DOSAYGO Studio

Language Detection: Mapping Linguistic Patterns

By Cris, February 1, 2013

I needed to be able to detect the language of a web page to classify it for archiving and scraping. There was no reliable library for doing this at the time, so I wondered if I could achieve this natural task using something I loved and intuitively felt might apply: The Lempel-Ziv compression algorithm or, more accurately in this case, the tokens afforded via "LZ-factorization" of a text.

The output of this process would be a series of short tokens that were repeated in a text. I reasoned that, for a given human language, a subset of these would converge upon some kind of "fingerprint" of the language, because langauges tend to repeat such morphemes to convey meaning, and do so in distinctive ways. I also felt that this would be a good way to delimit one language from another, because the specific morpheme fingerprint would differ between languages — French would have the same distribution of morphemes as English for example.

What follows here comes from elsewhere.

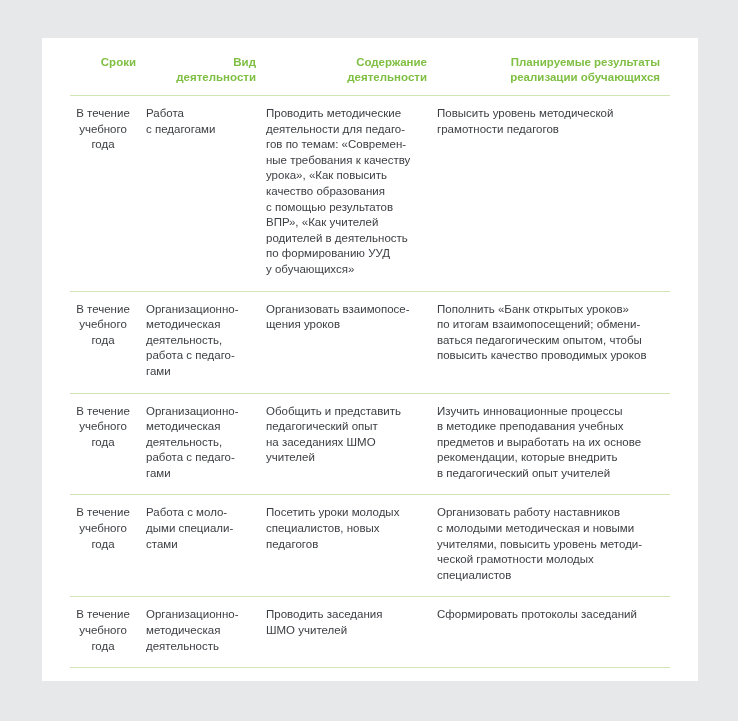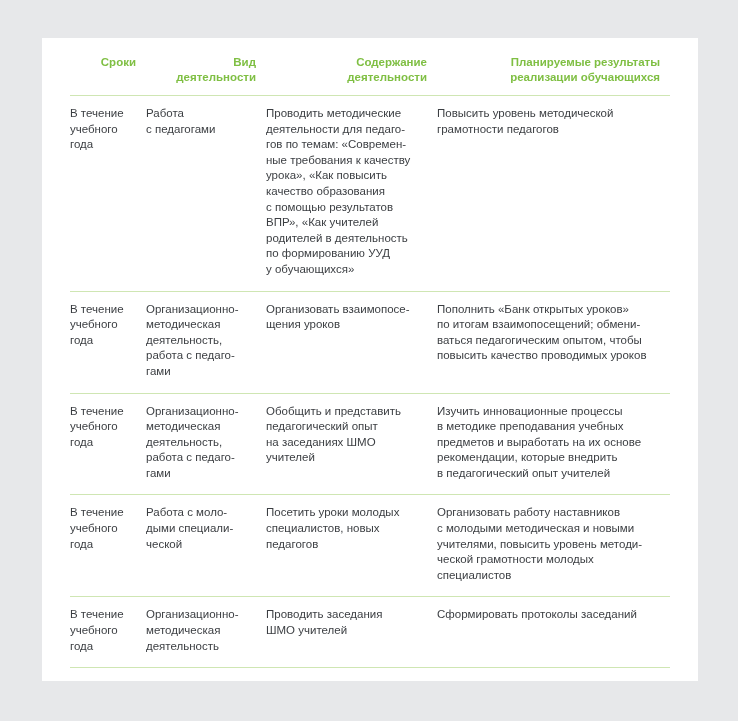"В течение" tbody td.col-terms { text-align: none -> center }
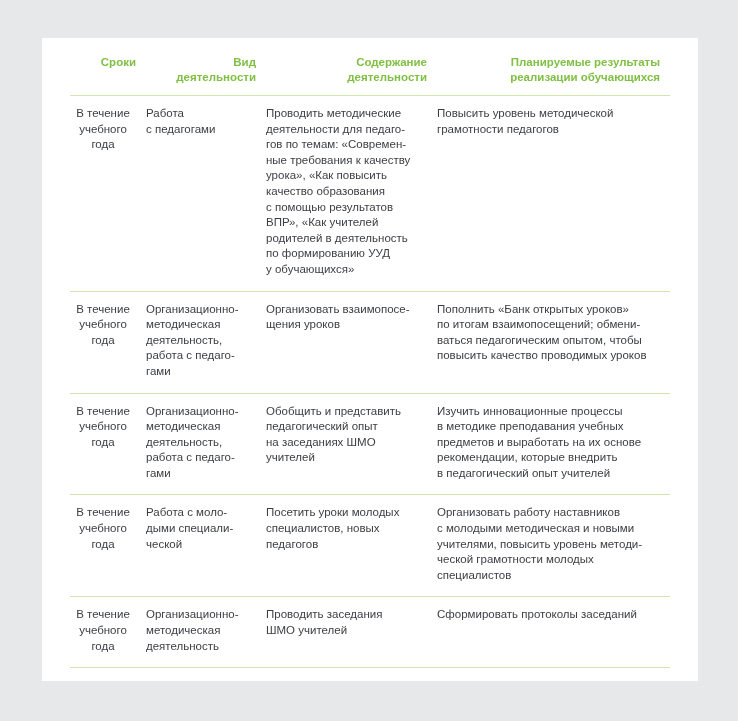"ческой" span.cell-line { text: ческой -> стами }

I manually created per-language corpora for over 100 human languages, and calculated their per language fingerprints using LZ factorization, and then scored a given text based on the similarity between its LZ factorization and the fingerprint for each language, yielding a confidence score that was accurate to a single sentence. That is, if a text (a web page, for example) switched languages mid-paragraph, I could detect where one language ended and another begun with this method.